Back in Noho, van Schie and her husband found that they are viewed, if anything, as rock stars in the neighborhood. She enjoys tweaking the clichés about Manhattan adoptive parents: “I have a coat, a fantastic coat made out of leopard. And I’d say, ‘Doesn’t Tana look great with this coat?’;” There have been a few grating moments, however, like the playground mom who kept forgetting her son’s name. “‘Oh, I keep thinking his name is David,’” van Schie says, imitating a tone of fake sweetness as she says the name of Madonna’s son. “ ‘You know, because of David Banda.’ ”
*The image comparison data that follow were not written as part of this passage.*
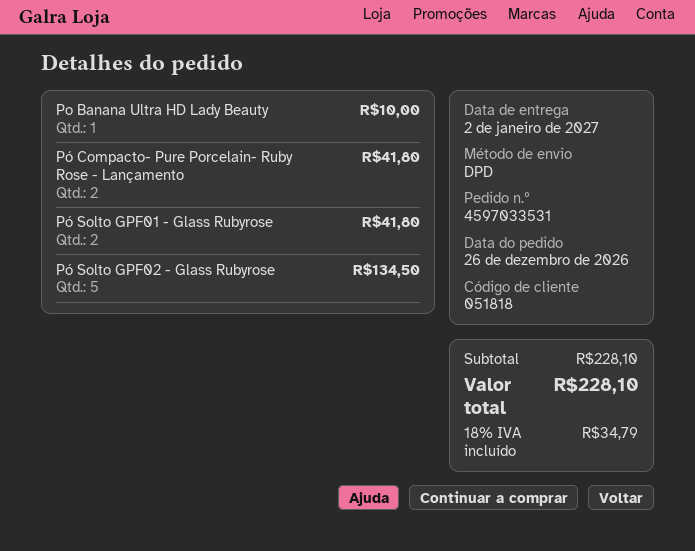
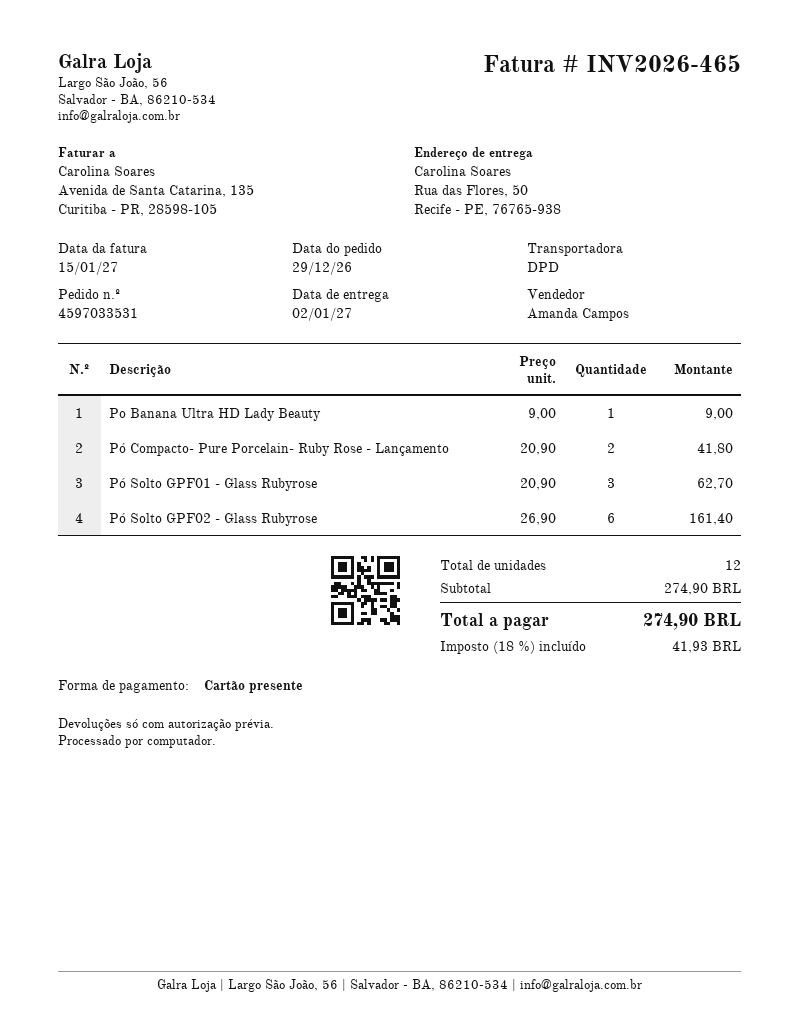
order date: 2026-12-26 -> 2026-12-29
Po Banana Ultra HD Lady Beauty: 1 for 10.00 -> 1 for 9.00
Pó Solto GPF01 - Glass Rubyrose: 2 for 41.80 -> 3 for 62.70
Pó Solto GPF02 - Glass Rubyrose: 5 for 134.50 -> 6 for 161.40
subtotal: 228.10 -> 274.90
tax: 18% = 34.79 -> 18% = 41.93
total: 228.10 -> 274.90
Van Schie had begun the adoptive process with the private fear many parents have: Would she love this child as much as her biological one? Would she (to use the oft-repeated catechism) die for him? “My mother was not a nurturing person,” says van Schie. “I was concerned I wasn’t going to be a natural. But you see the picture, and think, That baby? Has to get out of there. My job! You see it as a job. You walk into the room, it’s a nice little room, eight cribs, nannies, beautiful women, every one could be on the cover of Vogue. And the nannies are going, ‘Look at Mommy, look at Mommy.’ I felt lucky. I felt like I got the cutest one.”

In a country that has gone mildly bonkers for sociobiological explanations, adoptive parents may be the last holdouts. It’s not that they don’t believe that anything is genetic; they do. But they take seriously the idea that that stuff is not the be-all and end-all, because they need to in order to love children from such different sources. After I gave birth, one of the first things I noticed was the unnerving attention paid to any reflection of my husband and myself in our newborn. Gabriel’s alertness was inherited, we were told; his babbling showed he was verbal, like us; the analysis of his nose was so intense my husband described it as “art criticism.” Yet each of us knew how different children can be from their parents and siblings; how much of growing up is about choosing a story, one that explains what made us who we are. This is a culture that increasingly fetishizes one shard of that story, the blood connection: childbirth itself as the pinnacle of female achievement, a kind of sociobiological blue ribbon. But blended families are by necessity believers not in faith but in works: the daily work of parenting, not the primacy of our origins.

Van Schie’s main insight from her experience was not that she should love her adopted child like her biological one, but the precise opposite. “My husband is six foot seven, highly educated, intelligent, athletic. I’m whatever you see me being. With Huck, for three years, I was expecting him to be those things. And then I brought home Tana, and I have no expectations. And I realize the injustice I’m doing to my biological child. It’s just very freeing—to find that I’m so excited to see who these two little people are going to be. Because it made me realize, I have no idea. And before, I thought I kind of knew who Huck was going to be! I don’t have that feeling anymore. Because Tana taught me that.”